べたれば

better late than never→略してべたれば。遅くてもやらないよりマシ。元ひきこもりの雑記。

幻には気をつけろ

母「ちょっと考えてることがあるんだけどさぁ」

母がこの一言を言う時は大抵ろくなことを言わない。

もちろん彼女は素面ではない。

 

妹夫婦が引っ越しを考えているらしいのだが、どうやら一緒に住みたいらしい。

もう父と一緒に住みたくないんだとか。

 

「妹子が引っ越すらしいけどさあ、今住んでるここも早く出ていきたいよねえ(チラッ)」

 

僕はもうこの家を出ていくことに決めているのだけれど、母は子供に寄生する気満々なわけである。
散々引きこもったドラ息子の言えたセリフではないが、僕はもうこれ以上両親と一緒に住みたくはない。

彼らを見ていると未来がとても暗く見えてしまう。
父はテレビをダラダラと見ているだけ。
母は飲んだくれて独り言をブツブツとつぶやいている。

もううんざりなんだ。

 

両親は(特に母が)僕に出て行ってほしくないだろう。
金銭的な援助はしていないにしろ、僕が二人の間を取り持っているようなものだ。

別に一緒にいたくなければもう子供も成人していて、本人たちも良い大人なんだから好きにすればいいのに。
とは思うものの彼らは一人では生きていかれないだろう。

父は母なしではろくに家事もできないだろうし、母には一人で生きていく経済力がない。
お互いに依存している関係だ。

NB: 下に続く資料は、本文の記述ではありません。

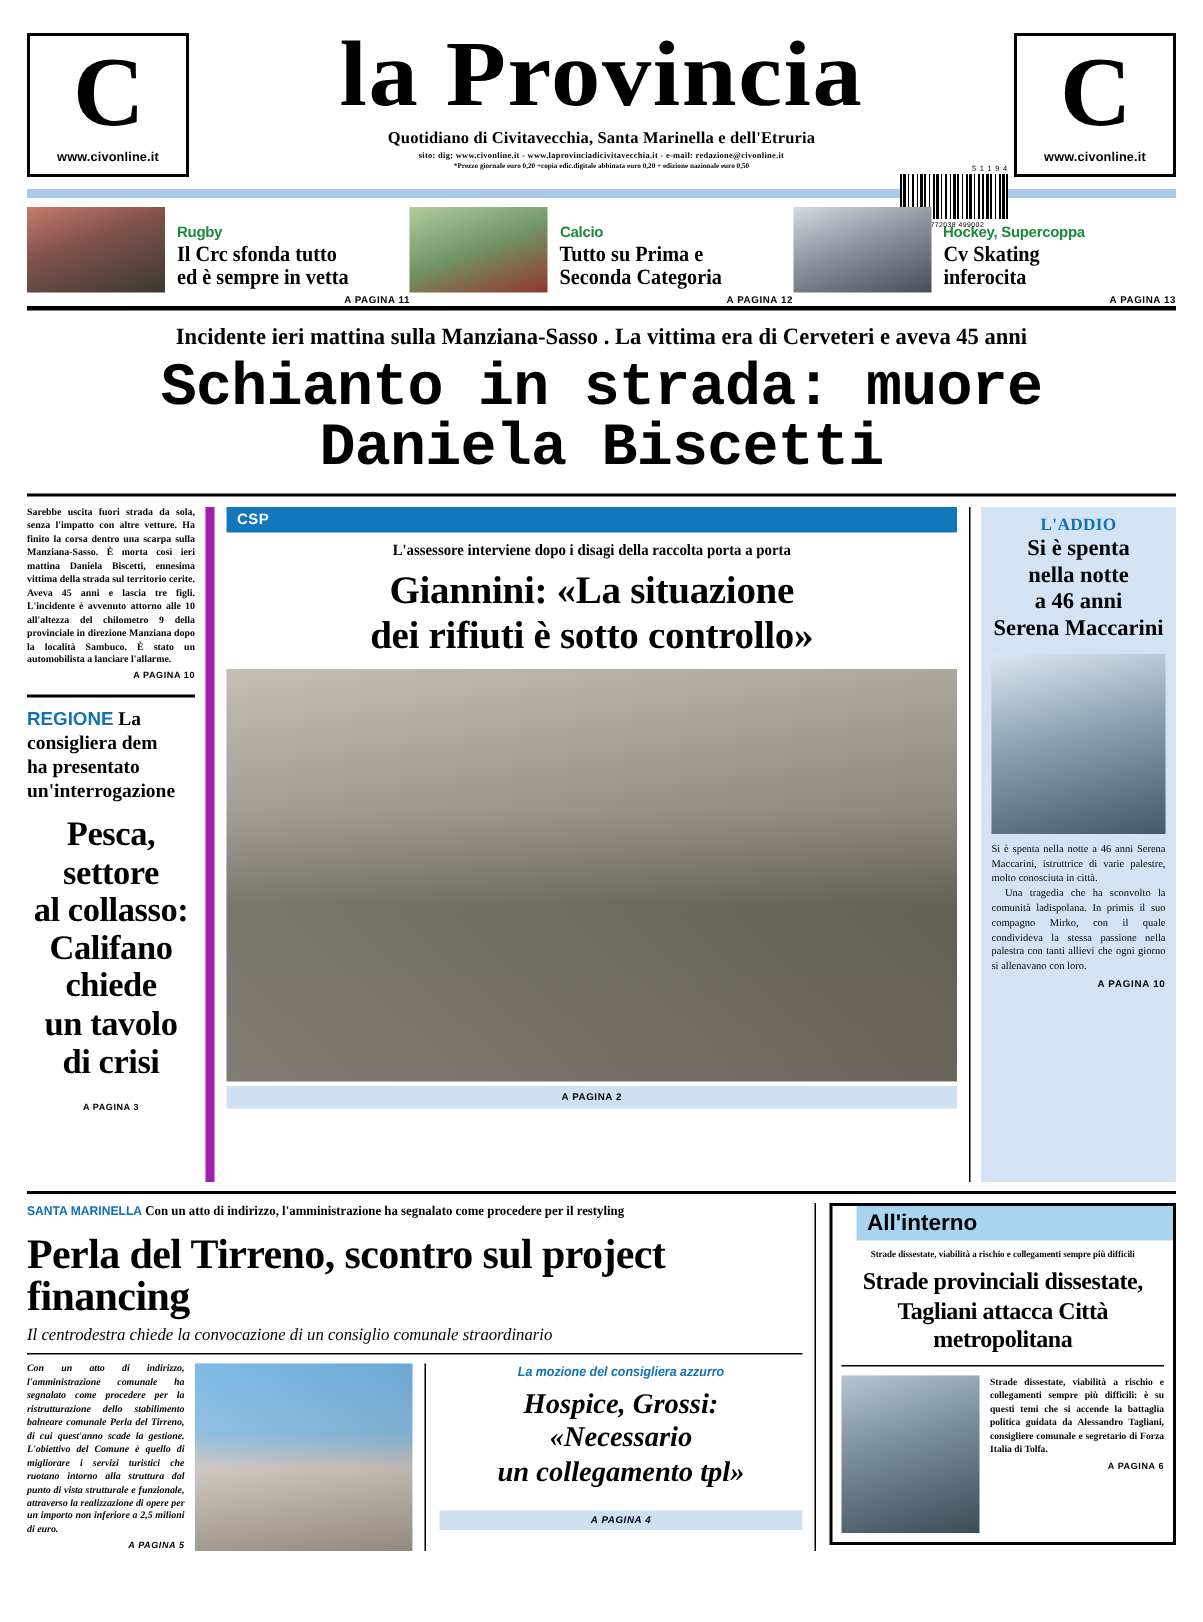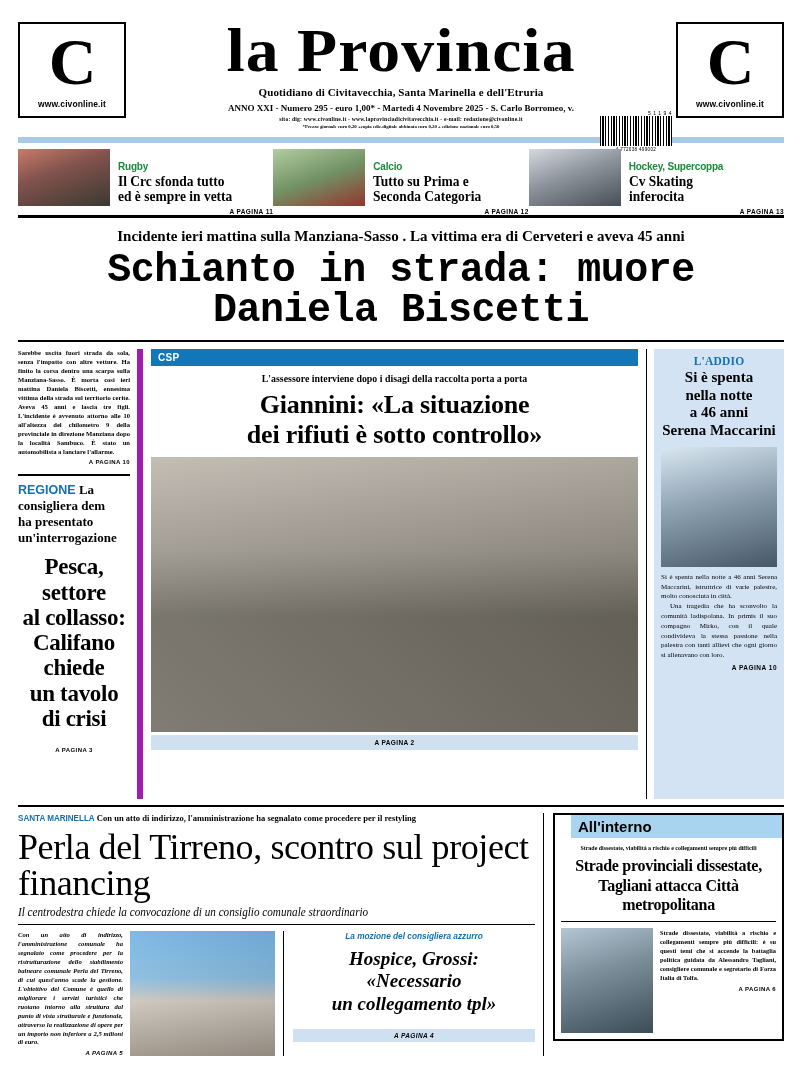--- a/index.html
+++ b/index.html
@@ -251,7 +251,6 @@
     <div class="masthead-center">
       <div class="nameplate">la Provincia</div>
       <div class="tagline">Quotidiano di Civitavecchia, Santa Marinella e dell'Etruria</div>
-      <div class="issue-line">ANNO XXI - Numero 295 - euro 1,00* - Martedì 4 Novembre 2025 - S. Carlo Borromeo, v.</div>
       <div class="contact-line">sito: dig: www.civonline.it - www.laprovinciadicivitavecchia.it - e-mail: redazione@civonline.it</div>
       <div class="price-line">*Prezzo giornale euro 0,20 +copia edic.digitale abbinata euro 0,20 + edizione nazionale euro 0,50</div>
       <div class="barcode-wrap">

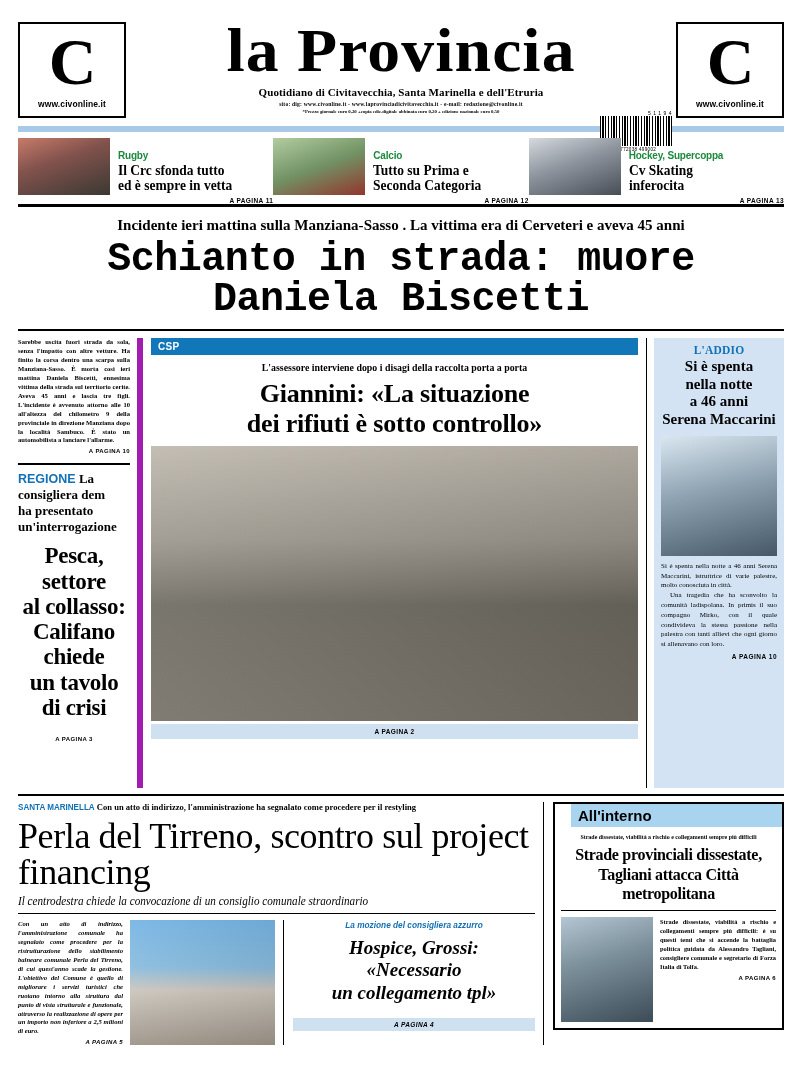--- a/index.html
+++ b/index.html
@@ -178,8 +178,8 @@
   }
   .sm-kicker .tag { color:#1271b5; font-family:"Liberation Sans",sans-serif; font-weight:700; font-size: 8.5px; }
   .sm-head {
-    font-family:"Liberation Serif", serif; font-weight:400; font-size: 36px;
-    margin-top: 6px; letter-spacing:-.4px; line-height:1;
+    font-family:"Liberation Serif", serif; font-weight:700; font-size: 28px;
+    margin-top: 11px; letter-spacing:-.4px; line-height:1;
   }
   .sm-sub {
     font-family:"Liberation Serif", serif; font-style:italic; font-weight:400;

助け合いではなく足の引っ張り合い。

僕がこの家からいなくなったら彼らはどうなってしまうのだろう。

僕が出ていくと言って以来、母はとにかく焦っているのだろう。

 

冒頭の一言を言われ僕は
「もうみんないい大人なんだから、現実を受け止めて手の届く範囲の中から最良のものを選ぶしかないじゃん」と言った。
突き放す用で少しだけ胸が痛んだけれど、どうにもならんもんはならんのです。

彼女は合点がいかない様子だった。
機嫌を損ねたのかぶつぶつと呪文を一人唱え始めた。

両親は「温かい家庭」が夢なんだと時々言うけれど、それを当の本人たちが自ら遠ざけていることになぜ気が付かない。

居心地が良ければそりゃ僕だって出ていかないさ。
その方が経済的にも助かるし、奨学金だって早く返せるだろうし、掃除洗濯夕飯の用意だって自分でしなくたっていいんだから。
それにもかかわらず、僕はここにはもう居たくないんだ。

 

もうたくさんだ。
頼むから自立してくれ。
子離れしてくれ。

 

こういう気持ちも人には言えないからそっとここに吐露するのです。
嫌な気持ちにさせてごめんなさい。

 

今日の一枚はこちら↓

幻とのつきあい方

幻とのつきあい方

 

元ゆらゆら帝国の坂本慎太郎のソロアルバム「幻とのつきあい方」
これね、久々に聴いたのだけれどクッソ良いです。

ゆら帝ほど尖ってもいないし、奇妙でもなく、角という角が目の細かいサンドペーパーで削られ、丁寧に仕上げられた風変わりな民芸品のような美しさがある。
でもニスは塗らない。きわめてサウンドはプレーン。
すんなりと心に沁み込む。
空洞です」の延長線上にあるようなアルバムと言ってもいいかもしれない。

 

大人なら妄言ばかり吐いてないで、現実を受け止めて生きていきましょう。
いつまでも夢見る少女じゃいられないのだよ。